Sparrow and Nicolle began working together, with their main studies being focused on typhus, specifically the ways in which it spread and how to create a vaccine to limit the contagion. At the beginning of the 20th century, little was known about epidemic typhus. The only known facts about typhus was that it was a dangerous and deadly disease that spread rapidly amongst dense populations, with its principal factors for transmission being dirty clothing and overcrowding.[7] In September 1909, Nicolle made the discovery that lice were the primary vectors for typhus.[7] This discovery came after observing typhus patients in Tunis. Nicolle stated that patients infected others on the street as well as hospital personnel working with dirty laundry, but once patients were admitted to the hospital and given a hot bath and clean clothing, they ceased to be infectious.[7] This observation led Nicolle to look closer at the lice, as these were suspected to be responsible for transmitting typhus. For three months, Nicolle tested his lice transmission theory in the laboratory by injecting an uninfected chimpanzee with blood from a patient infected with typhus and letting lice feed on this now infected host.[7] After a couple of days, the lice were transferred to a healthy chimpanzee to allow them to feed on an uninfected host. The second chimpanzee soon contracted typhus, resulting in a positive correlation between lice and the transmission of typhus.[7] The first step in the search for a vector for transmission of typhus was complete, but there were many challenges ahead.

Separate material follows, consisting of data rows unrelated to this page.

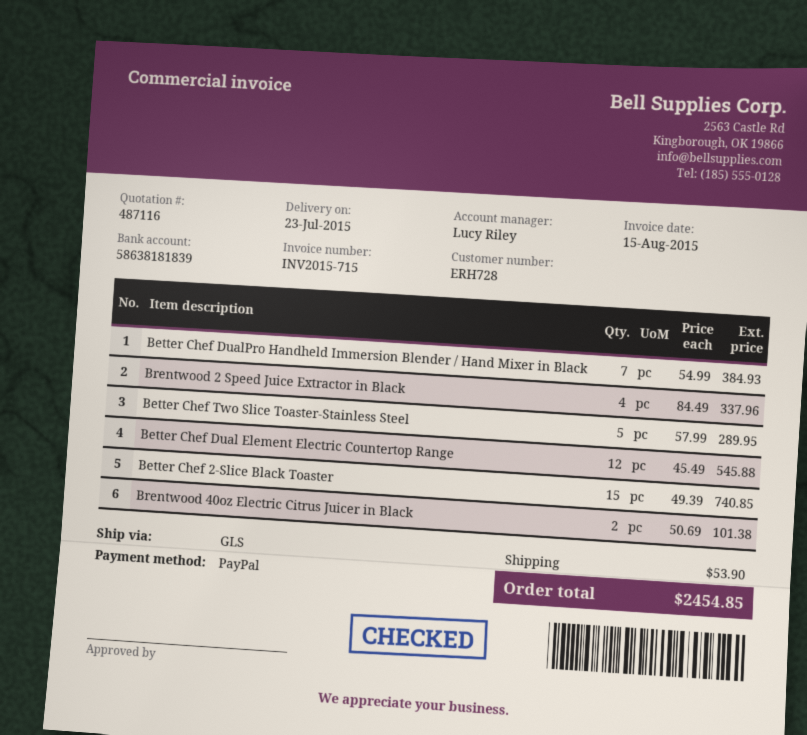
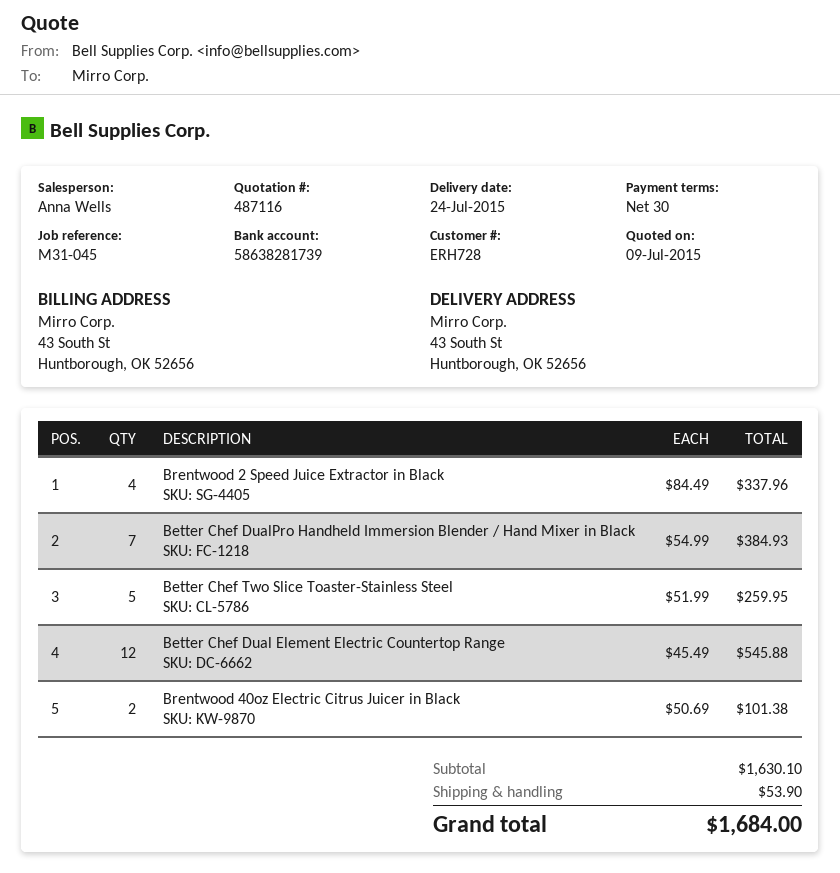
delivery date: 2015-07-23 -> 2015-07-24
sales rep: Lucy Riley -> Anna Wells
bank account: 58638181839 -> 58638281739
Better Chef Two Slice Toaster-Stainless Steel: 5 x 57.99 = 289.95 -> 5 x 51.99 = 259.95
Better Chef 2-Slice Black Toaster: 15 x 49.39 = 740.85 -> none
total: 2454.85 -> 1684.00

Nicolle, Sparrow and others aimed to produce a vaccine. In 1925, the Pasteur Institute financed her research with Nicolle into epidemic typhus in Tunisia. While searching for a vaccine against typhus, Nicolle and Sparrow encountered many obstacles. Initially, Nicolle and Sparrow mixed typhus bacilli with blood serum from recovered patients.[7] This mixture aided in keeping Nicolle himself in good health, but unfortunately fell short when trying to cure patients who were already infected with typhus.[8]

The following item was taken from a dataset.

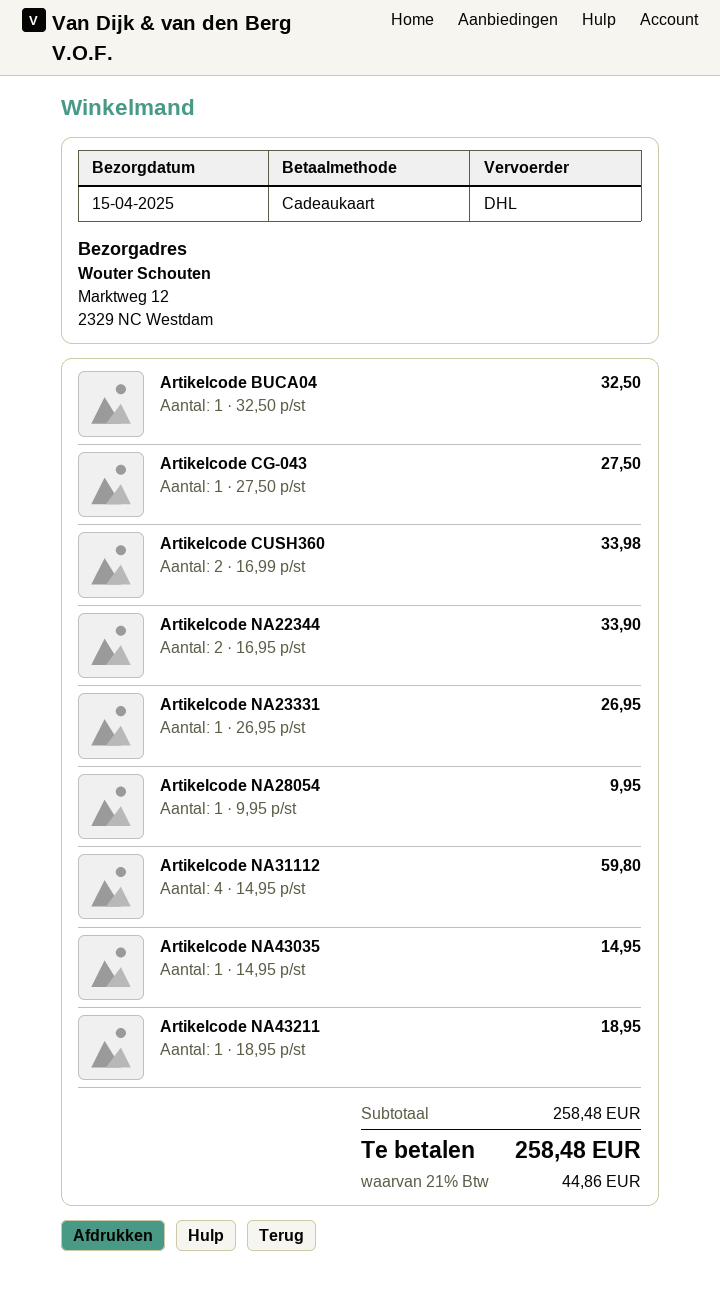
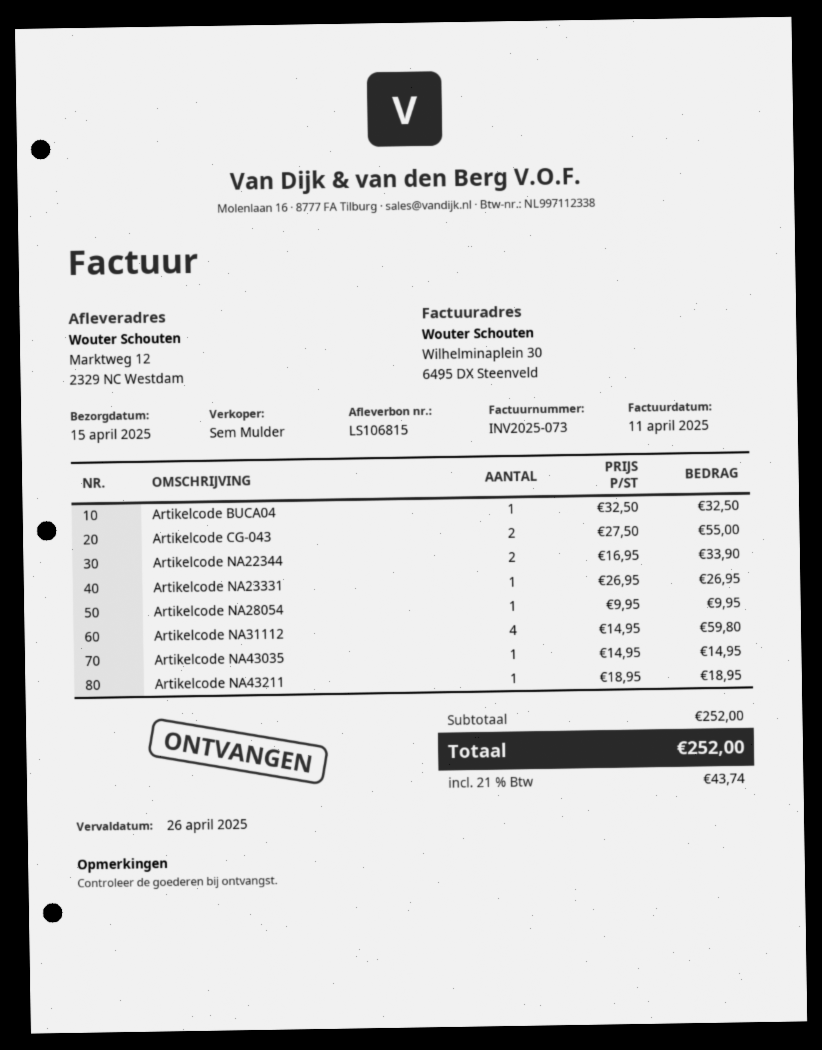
Artikelcode CG-043: 1 x 27.50 = 27.50 -> 2 x 27.50 = 55.00
Artikelcode CUSH360: 2 x 16.99 = 33.98 -> none
subtotal: 258.48 -> 252.00
tax: 21% = 44.86 -> 21% = 43.74
total: 258.48 -> 252.00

In 1931, she was sent by the government, along with Charles Nicolle, to study epidemic typhus in Mexico and Guatemala, where they administered their typhus serum to the public.[1] In 1932, Sparrow and Nicolle turned their attention to the Weigl vaccine.[9] Rudolf Weigl had developed a technique for a typhus vaccine that involved producing numerous infected lice and then grinding them to create a vaccine paste.[7] After Nicolle's death in 1936, Sparrow continued her research into a typhus vaccine. With her previous experience of the Weigl vaccine, Sparrow began to work exclusively on vaccines cultured in the lungs of small mammals.[9] This led to her 1935 research on murine viruses as a potential basis of an anti-typhoid vaccine. In 1940, Paul Durand and Sparrow teamed up and began work on new culturing methods for typhus rickettsiae.[9] It was through this partnership that they developed the Durand-Sparrow anti-typhoid vaccine.[9] Sparrow also worked to culture the agent of spotted fever as a prelude to a vaccine against Rocky Mountain spotted fever.[10]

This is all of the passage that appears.